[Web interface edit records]

==========

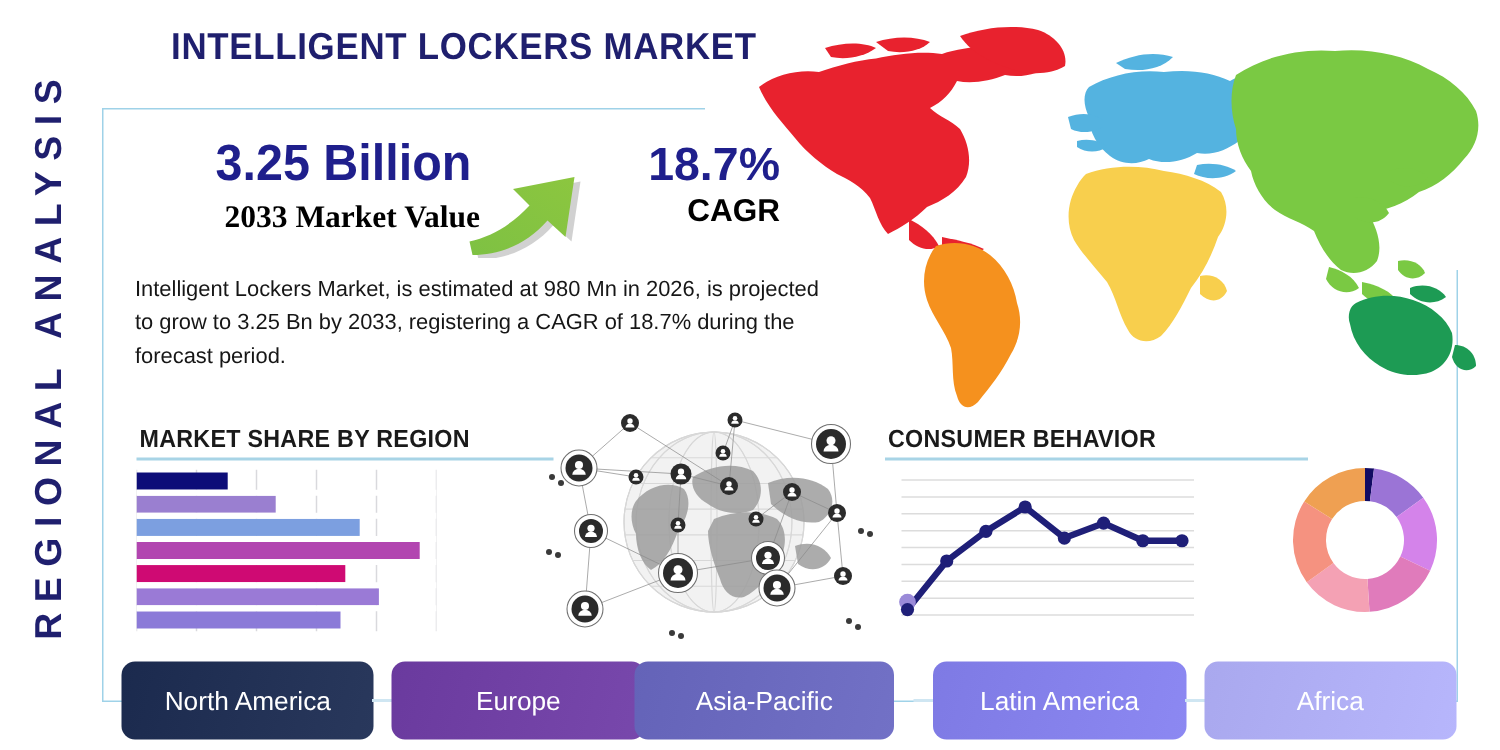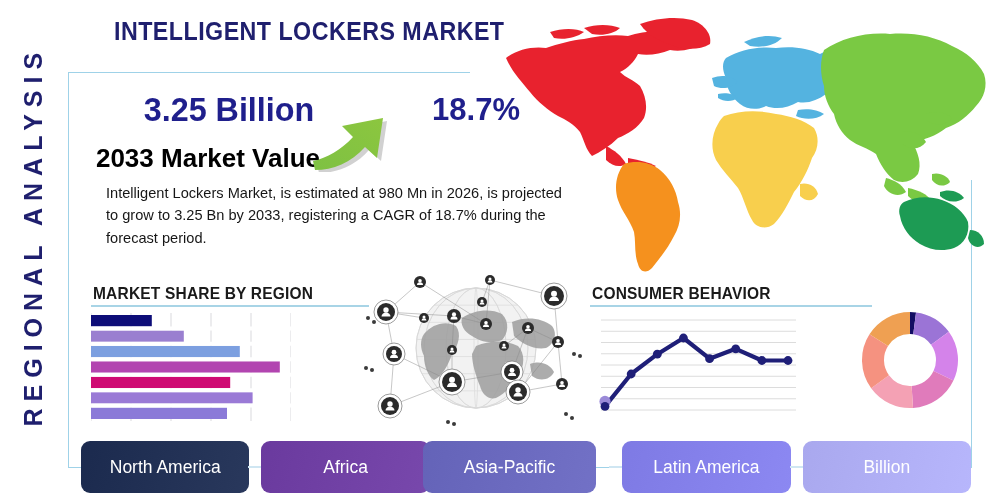--- a/index.html
+++ b/index.html
@@ -100,13 +100,13 @@
     transform: scaleX(0.95);
   }
   #kpi-label {
-    font-family: Liberation Sans, sans-serif;
-    font-weight: bold;
-    font-size: 26px;
+    font-family: Liberation Serif, serif;
+    font-weight: bold;
+    font-size: 21px;
     color: #000000;
     line-height: 1.15;
     white-space: nowrap;
-    margin-top: 16px;
+    margin-top: 4px;
   }
   #kpi-right {
     position: absolute;

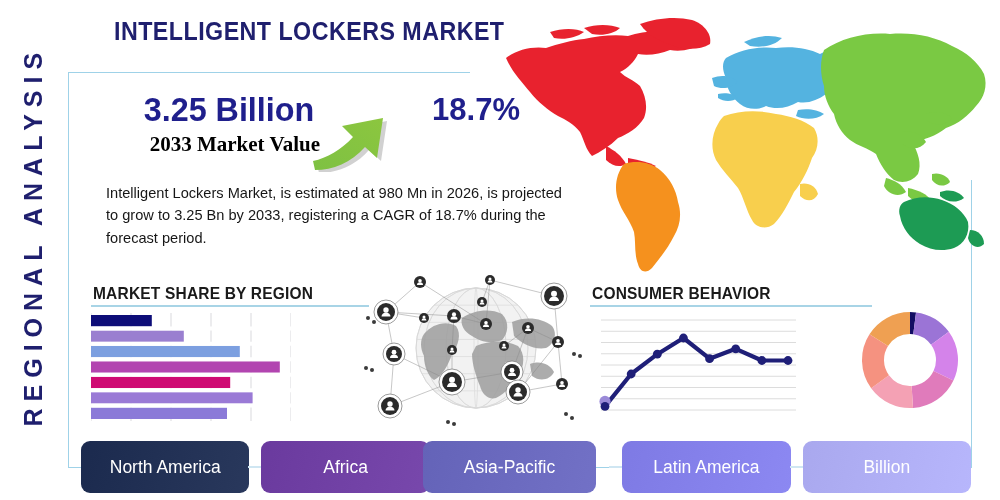--- a/index.html
+++ b/index.html
@@ -284,6 +284,7 @@
 
     <div id="kpi-right">
       <div id="cagr-value">18.7%</div>
+      <div id="cagr-label">CAGR</div>
     </div>
   </div>
 

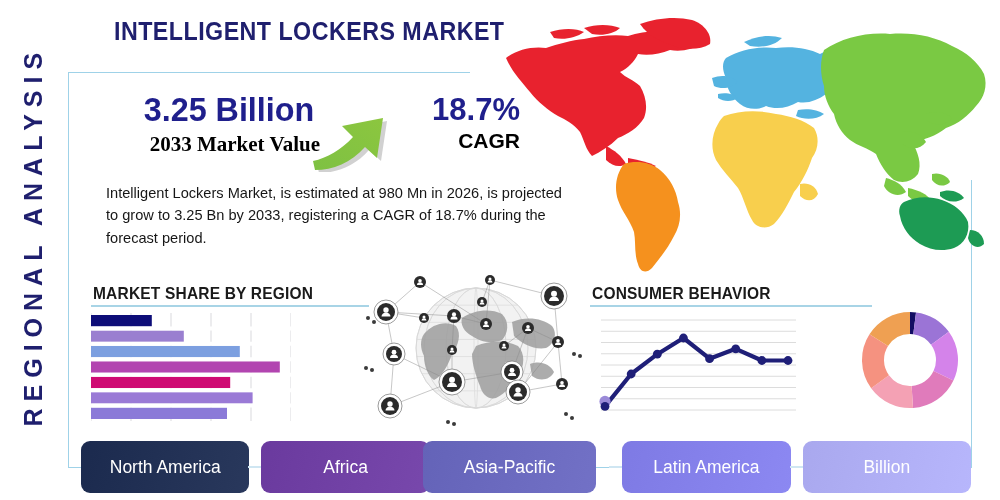--- a/index.html
+++ b/index.html
@@ -143,7 +143,7 @@
   
   #description {
     position: absolute;
-    left: 106px;
+    left: 90px;
     top: 182px;
     width: 470px;
     font-family: "Liberation Sans", sans-serif;

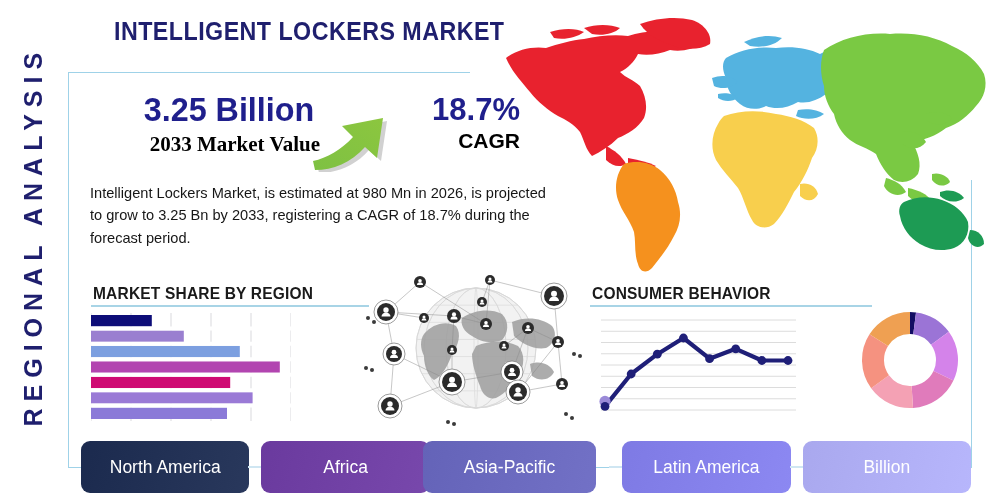--- a/index.html
+++ b/index.html
@@ -518,7 +518,7 @@
       </div>
       <div class="region-connector" style="left: 167.4px; width: 14px;"></div>
       <div class="region-button" style="left: 180.4px; width: 168.4px; background: linear-gradient(105deg, rgb(106, 58, 158) 0%, rgb(120, 72, 172) 100%);">
-        <span>Africa</span>
+        <span>Europe</span>
       </div>
       <div class="region-connector" style="left: 347.8px; width: 14px;"></div>
       <div class="region-button" style="left: 342px; width: 173px; background: linear-gradient(105deg, rgb(100, 99, 184) 0%, rgb(114, 113, 198) 100%); align-items: center;">

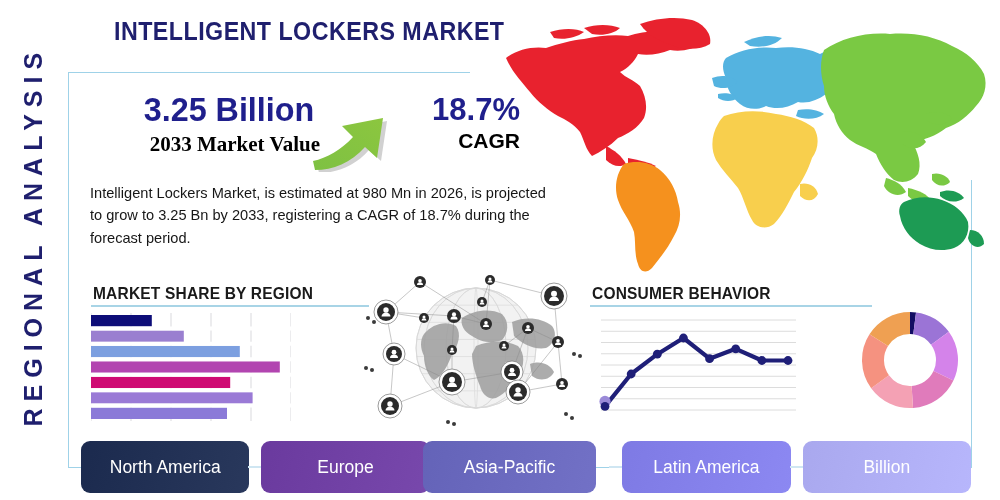--- a/index.html
+++ b/index.html
@@ -530,7 +530,7 @@
       </div>
       <div class="region-connector" style="left: 708.6px; width: 14px;"></div>
       <div class="region-button" style="left: 721.6px; width: 168.4px; background: linear-gradient(105deg, rgb(169, 168, 238) 0%, rgb(183, 182, 252) 100%);">
-        <span>Billion</span>
+        <span>Africa</span>
       </div>
     </div>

==========

• [WORK REQUEST]:
Restate the entries verbatim, without pictures.

• [SOLVED PROBLEM]:
--- a/index.html
+++ b/index.html
@@ -100,13 +100,13 @@
     transform: scaleX(0.95);
   }
   #kpi-label {
-    font-family: Liberation Sans, sans-serif;
-    font-weight: bold;
-    font-size: 26px;
+    font-family: Liberation Serif, serif;
+    font-weight: bold;
+    font-size: 21px;
     color: #000000;
     line-height: 1.15;
     white-space: nowrap;
-    margin-top: 16px;
+    margin-top: 4px;
   }
   #kpi-right {
     position: absolute;

--- a/index.html
+++ b/index.html
@@ -284,6 +284,7 @@
 
     <div id="kpi-right">
       <div id="cagr-value">18.7%</div>
+      <div id="cagr-label">CAGR</div>
     </div>
   </div>
 

--- a/index.html
+++ b/index.html
@@ -143,7 +143,7 @@
   
   #description {
     position: absolute;
-    left: 106px;
+    left: 90px;
     top: 182px;
     width: 470px;
     font-family: "Liberation Sans", sans-serif;

--- a/index.html
+++ b/index.html
@@ -518,7 +518,7 @@
       </div>
       <div class="region-connector" style="left: 167.4px; width: 14px;"></div>
       <div class="region-button" style="left: 180.4px; width: 168.4px; background: linear-gradient(105deg, rgb(106, 58, 158) 0%, rgb(120, 72, 172) 100%);">
-        <span>Africa</span>
+        <span>Europe</span>
       </div>
       <div class="region-connector" style="left: 347.8px; width: 14px;"></div>
       <div class="region-button" style="left: 342px; width: 173px; background: linear-gradient(105deg, rgb(100, 99, 184) 0%, rgb(114, 113, 198) 100%); align-items: center;">

--- a/index.html
+++ b/index.html
@@ -530,7 +530,7 @@
       </div>
       <div class="region-connector" style="left: 708.6px; width: 14px;"></div>
       <div class="region-button" style="left: 721.6px; width: 168.4px; background: linear-gradient(105deg, rgb(169, 168, 238) 0%, rgb(183, 182, 252) 100%);">
-        <span>Billion</span>
+        <span>Africa</span>
       </div>
     </div>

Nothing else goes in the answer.